E-Voting Firms Recognize That Open Source Software Exists... But Seem Confused About What It Means
from the not-too-surprising dept
First, they claim that, even though they understand that "security through obscurity" isn't effective, "there remains some underlying truths to the idea that software does maintain a level of security through the lack of available public knowledge of the inner workings of a software program." Computer Science professor Dan Wallach does a nice job responding to that claim:
Really? No. Disclosing the source code only results in a complete forfeiture of the software's security if there was never any security there in the first place. If the product is well-engineered, then disclosing the software will cause no additional security problems. If the product is poorly-engineered, then the lack of disclosure only serves the purpose of delaying the inevitable.The next oddity, is the claim that if a problem is found in open source software, then it won't get fixed as quickly, because you have to wait for "the community" to fix it.

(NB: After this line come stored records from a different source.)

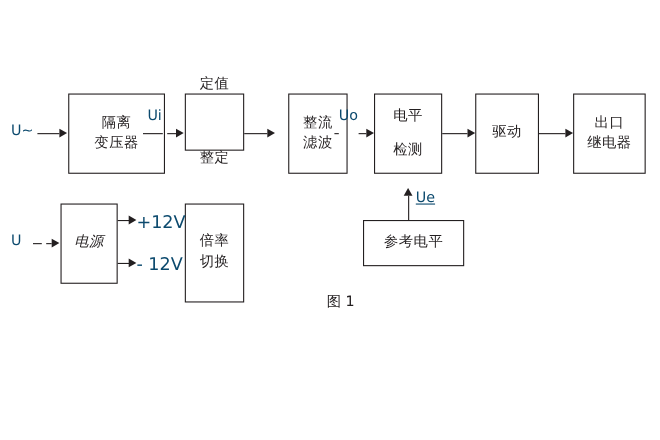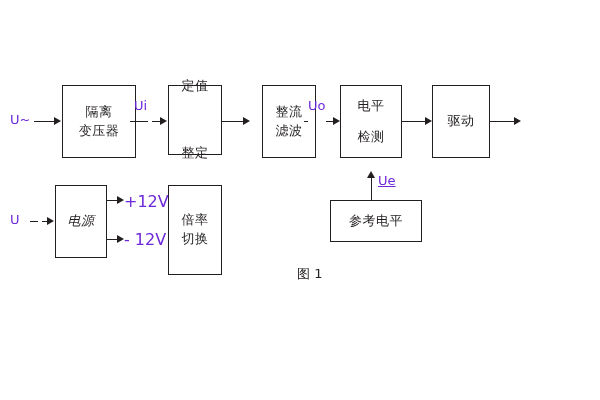--- a/index.html
+++ b/index.html
@@ -31,21 +31,21 @@
     font-size: 13px;
     line-height: 1.45;
     letter-spacing: 0.5px;
   }
   .box .line {
     display: block;
     white-space: nowrap;
   }
   .label {
     position: absolute;
-    color: #6d28d9;
+    color: #0c4a6e;
     font-size: 13px;
     white-space: nowrap;
     line-height: 1;
   }
   .label.small {
     font-size: 16px;
   }
   .hline {
     position: absolute;
     height: 0;
@@ -76,44 +76,48 @@
     position: absolute;
     font-size: 13px;
     color: #231f20;
   }
 </style>
 </head>
 <body>
 
 <div id="diagram">
 
-  <div class="box" style="left:62px; top:85px; width:74px; height:73px;">
+  <div class="box" style="left:62px; top:85px; width:88px; height:73px;">
     <span class="line">隔离</span>
     <span class="line">变压器</span>
   </div>
 
-  <div class="box" style="left:168px; top:85px; width:54px; height:70px;gap:48px;">
+  <div class="box" style="left:168px; top:85px; width:54px; height:52px;gap:48px;">
     <span class="line">定值</span>
     <span class="line">整定</span>
   </div>
 
   <div class="box" style="left:250px; top:85px; width:54px; height:73px;margin-left:12px;">
     <span class="line">整流</span>
     <span class="line">滤波</span>
   </div>
 
   <div class="box" style="left:340px; top:85px; width:62px; height:73px;gap:12px;">
     <span class="line">电平</span>
     <span class="line">检测</span>
   </div>
 
   <div class="box" style="left:432px; top:85px; width:58px; height:73px;">
     <span class="line">驱动</span>
   </div>
 
+  <div class="box" style="left:521px; top:85px; width:66px; height:73px;">
+    <span class="line">出口</span>
+    <span class="line">继电器</span>
+  </div>
 
   <div class="box" style="left:55px; top:185px; width:52px; height:73px;font-style:italic;">
     <span class="line">电源</span>
   </div>
 
   <div class="box" style="left:168px; top:185px; width:54px; height:90px;">
     <span class="line">倍率</span>
     <span class="line">切换</span>
   </div>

That completely mistakes how open source software works. Again, Wallach points out how silly that is, noting that plenty of commercially-focused companies run open source projects, including maintaining and contributing code to the project. If these companies were to open source their code, there's nothing stopping them from continuing to improve the security of the code. There's no need to wait around... The paper has other problems as well, which Wallach discusses at the link above. To be honest, though, it's quite telling that these firms don't even seem to understand some of the basics of how open source software works.
What we learned from the California Top-to-Bottom Review and the Ohio EVEREST study was that, indeed, these systems are unquestionably and unconscionably insecure. The authors of those reports (including yours truly) read the source code, which certainly made it easier to identify just how bad these systems were, but it's fallacious to assume that a prospective attacker, lacking the source code and even lacking our reports, is somehow any less able to identify and exploit the flaws. The wide diversity of security flaws exploited on a regular basis in Microsoft Windows completely undercuts the ETC paper's argument. The bad guys who build these attacks have no access to Windows's source code, but they don't need it. With common debugging tools (as well as customized attacking tools), they can tease apart the operation of the compiled, executable binary applications and engineer all sorts of malware.
Voting systems, in this regard, are just like Microsoft Windows. We have to assume, since voting machines are widely dispersed around the country, that attackers will have the opportunity to tear them apart and extract the machine code. Therefore, it's fair to argue that source disclosure, or the lack thereof, has no meaningful impact on the operational security of our electronic voting machines. They're broken. They need to be repaired.